When comfort & joy are found

And there in the dark of our Tampa living room with the thunder rolling … it begins to feel like Christmas. Not as I expected, but the tender mercies and joy of the season finally begin to be felt.

My oh-so-weary heart needed to feel the comfort and joy of Christmas. It had been a not-for-the-faint-of-heart journey to get here. The past few months had brought so many unexpected challenges and hard moments that had consumed my mind and yes, my heart. The truth is these moments made writing a challenge. I just couldn’t seem to get into the right frame of mind.

So many emotions choked the words. Except for my columns, I had stopped being able to write. You see, writing takes emotional energy. Mine was depleted.

Whenever I write, the words come from my heart. The words were tucked inside and I couldn’t let them out. I hid them and their feelings. They were wrapped in a not-so-pretty bow of … well, hurt. I hoped that something would inspire me again. I needed comfort. I needed joy.

Would Christmas bring it? Maybe a gentle Indiana snow or an evening of family fun and fa-la-la. But a thunderstorm in Tampa, while we are in quarantine? (Yep, you’re a mean one. Mr. Grinch … aka COVID.)

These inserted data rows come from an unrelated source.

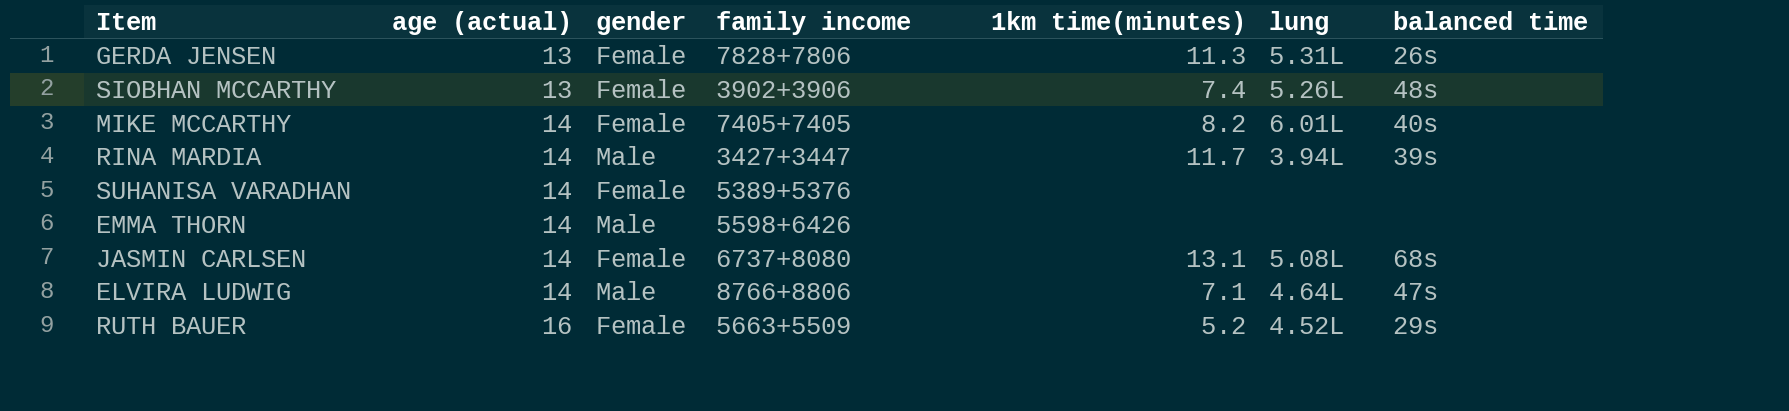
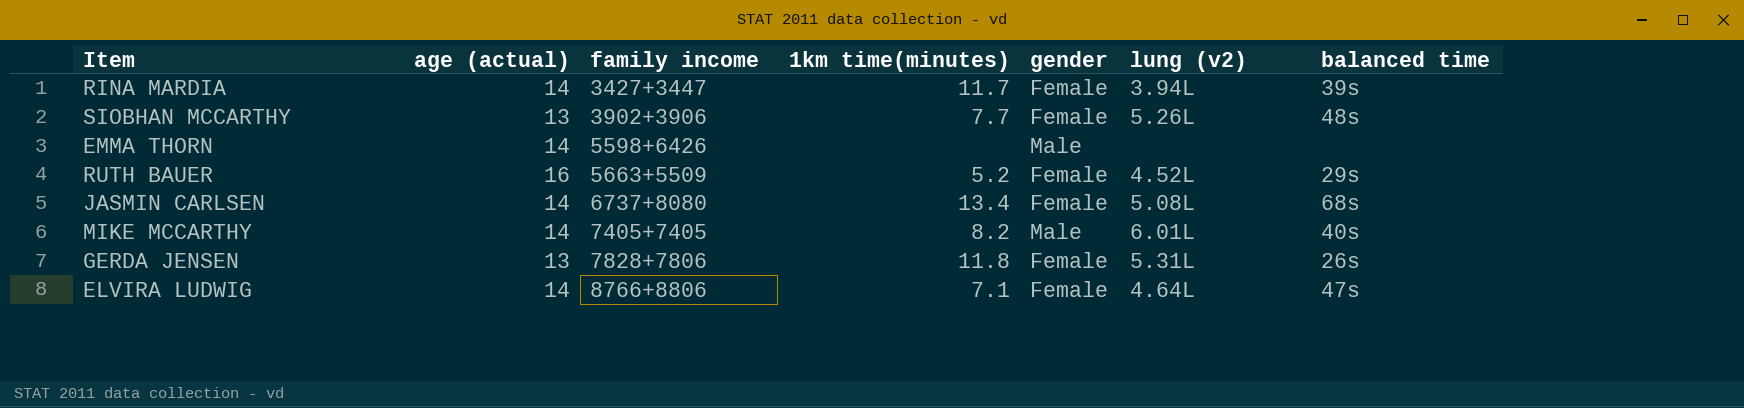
row order: age (actual) ascending -> family income ascending
column gender | position: 3 -> 5
column name: lung -> lung (v2)
row SUHANISA VARADHAN: 14 | Female | 5389+5376 | none | none | none -> none
RINA MARDIA | gender: Male -> Female
SIOBHAN MCCARTHY | 1km time(minutes): 7.4 -> 7.7
JASMIN CARLSEN | 1km time(minutes): 13.1 -> 13.4
MIKE MCCARTHY | gender: Female -> Male
GERDA JENSEN | 1km time(minutes): 11.3 -> 11.8
ELVIRA LUDWIG | gender: Male -> Female

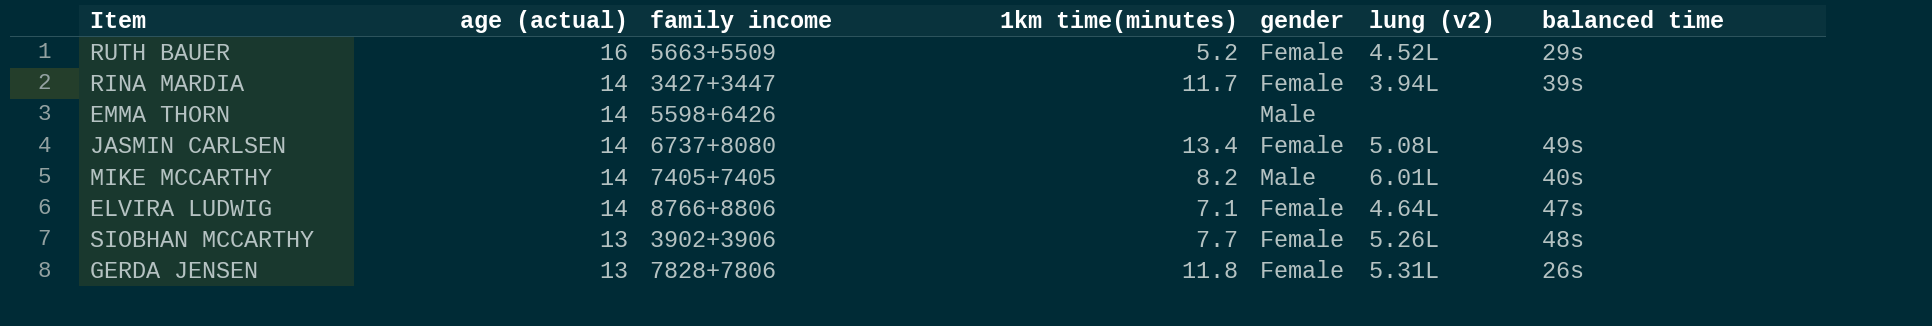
row order: family income ascending -> age (actual) descending
JASMIN CARLSEN | balanced time: 68s -> 49s

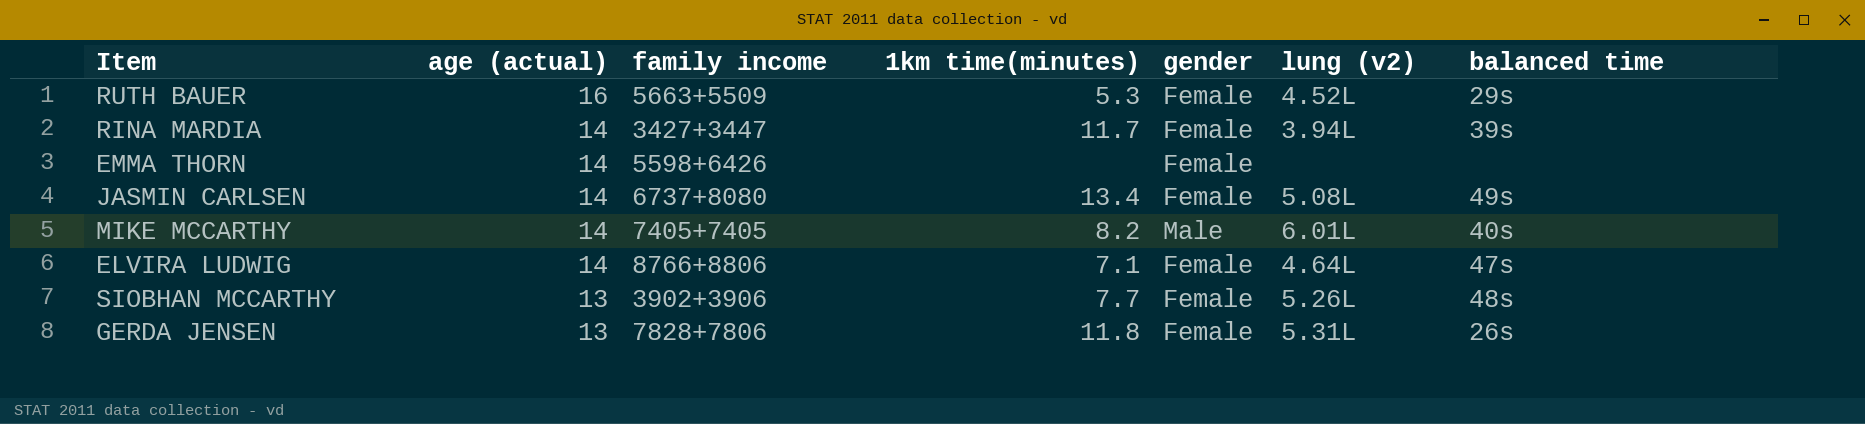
RUTH BAUER | 1km time(minutes): 5.2 -> 5.3
EMMA THORN | gender: Male -> Female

Sitting here, in the bleak midmorning of the tenth day before Christmas, with the thunder rolling and rain pouring down … I felt it. Comfort and joy had found their way out from beneath the blanket of hurt. The words, as well as the tears, began to flow. Words of truth. Words of joy. Words of comfort.

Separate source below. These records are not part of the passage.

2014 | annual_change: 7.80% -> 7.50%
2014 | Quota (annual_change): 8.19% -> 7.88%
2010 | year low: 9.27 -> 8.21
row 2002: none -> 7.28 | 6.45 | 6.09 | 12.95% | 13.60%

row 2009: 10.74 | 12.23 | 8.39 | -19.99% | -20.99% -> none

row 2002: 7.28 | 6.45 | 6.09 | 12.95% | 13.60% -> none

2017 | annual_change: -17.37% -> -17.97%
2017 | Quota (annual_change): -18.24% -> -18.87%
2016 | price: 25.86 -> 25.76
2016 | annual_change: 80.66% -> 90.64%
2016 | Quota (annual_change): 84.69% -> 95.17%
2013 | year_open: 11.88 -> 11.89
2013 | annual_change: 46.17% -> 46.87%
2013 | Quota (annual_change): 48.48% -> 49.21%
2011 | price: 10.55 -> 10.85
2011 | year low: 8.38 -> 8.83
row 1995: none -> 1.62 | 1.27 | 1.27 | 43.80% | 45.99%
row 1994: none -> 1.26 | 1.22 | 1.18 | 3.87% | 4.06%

It was the song “Away in a Manger”! I heard the words for maybe the umpteenth thousandth time, but this time … my heart heard them! Be near me, Lord Jesus, I ask thee to stay. Close by me forever. Oh, please love me, I pray.

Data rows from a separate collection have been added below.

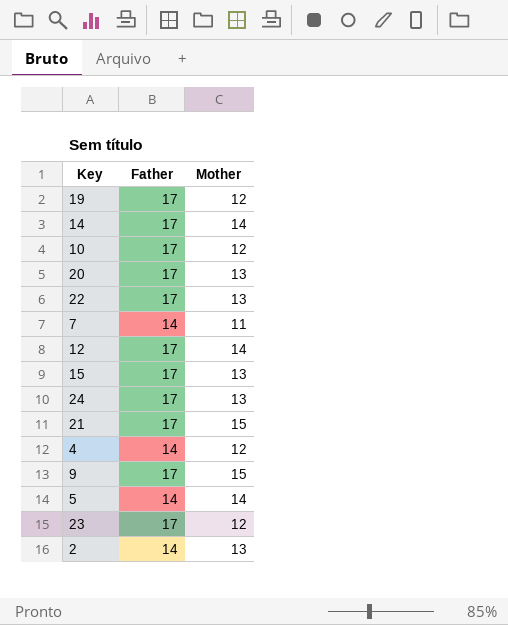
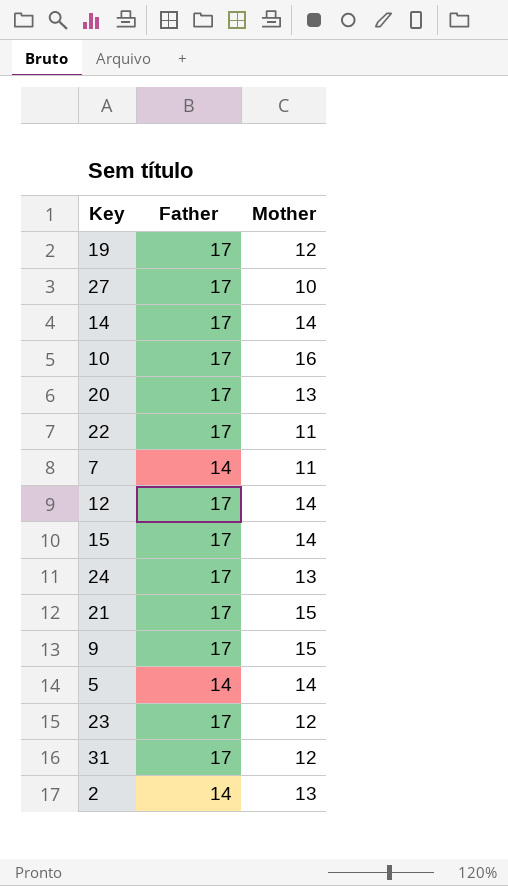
row 4: 14 | 12 -> none
row 27: none -> 17 | 10
10 | Mother: 12 -> 16
22 | Mother: 13 -> 11
15 | Mother: 13 -> 14
row 31: none -> 17 | 12

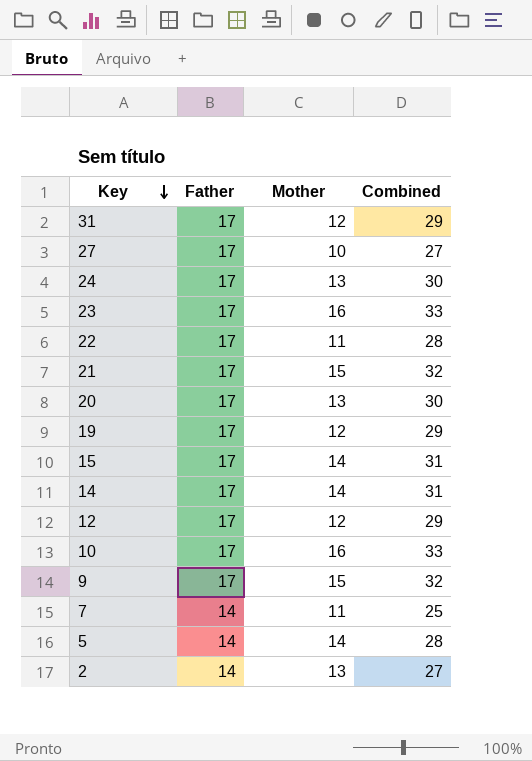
row order: none -> Key descending
column Combined | formula: none -> [Father] + [Mother]
23 | Mother: 12 -> 16
12 | Mother: 14 -> 12

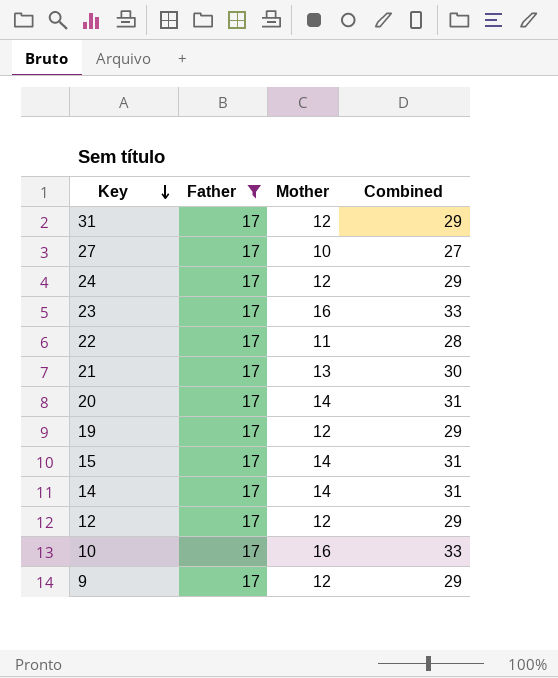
filter: none -> Father = 17
24 | Mother: 13 -> 12
24 | Combined: 30 -> 29
21 | Mother: 15 -> 13
21 | Combined: 32 -> 30
20 | Mother: 13 -> 14
20 | Combined: 30 -> 31
9 | Mother: 15 -> 12
9 | Combined: 32 -> 29

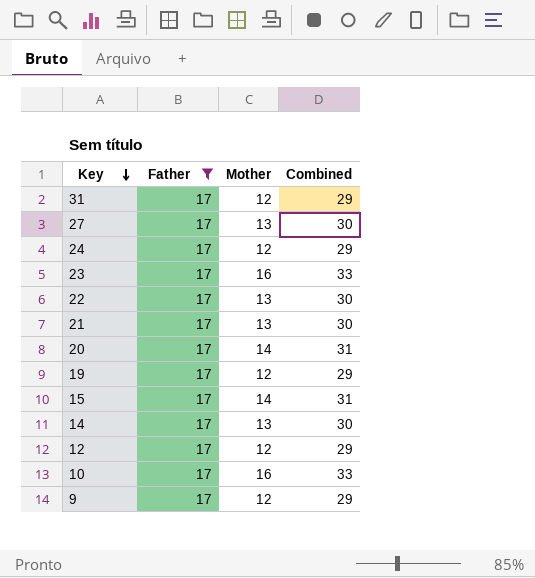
27 | Mother: 10 -> 13
27 | Combined: 27 -> 30
22 | Mother: 11 -> 13
22 | Combined: 28 -> 30
14 | Mother: 14 -> 13
14 | Combined: 31 -> 30

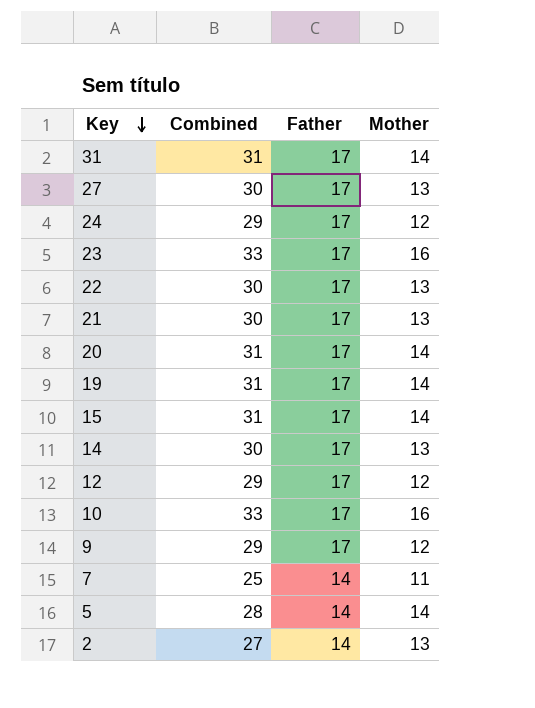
filter: Father = 17 -> none
column Combined | position: 4 -> 2
31 | Combined: 29 -> 31
31 | Mother: 12 -> 14
19 | Combined: 29 -> 31
19 | Mother: 12 -> 14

Two years ago, on December 17, I was sitting beside my mother’s bed and holding her hand as she was falling, ever-so-gently, into the arms of Jesus. Grief doesn’t go away. It just looks different. As the anniversary of her passing gets closer, I find myself, again, walking with grief. It’s a different kind of grief. The grief of letting go of what I can’t control.

So much has happened in two years. So much joy, yet so much heartache. Life has worn my heart thin. So many brambles and thistles that my heart has been raked over. My heart is weary. I have so many words still tucked away that I can’t share … maybe someday.

I only know that the thunder is rolling, the palm tree is swaying and I’m feeling Christmas in my heart. The tears fall and the words, that have been tucked away, are pouring from my fingertips.

Oh, comfort and joy I have missed you. Jesus, I know I’m in your tender care, especially when I’m hurting.

As I write, I am picturing myself tucked by that manger and gazing at the baby wrapped in swaddling clothes. I need to be near Him.

There’s just something about a simple Christmas hymn and a little thunder to make my heart smile. Jesus is still showing up in unexpected ways. And love? Love will always be the greatest gift of all. It will always be there, though I just may have to go through a storm to find it.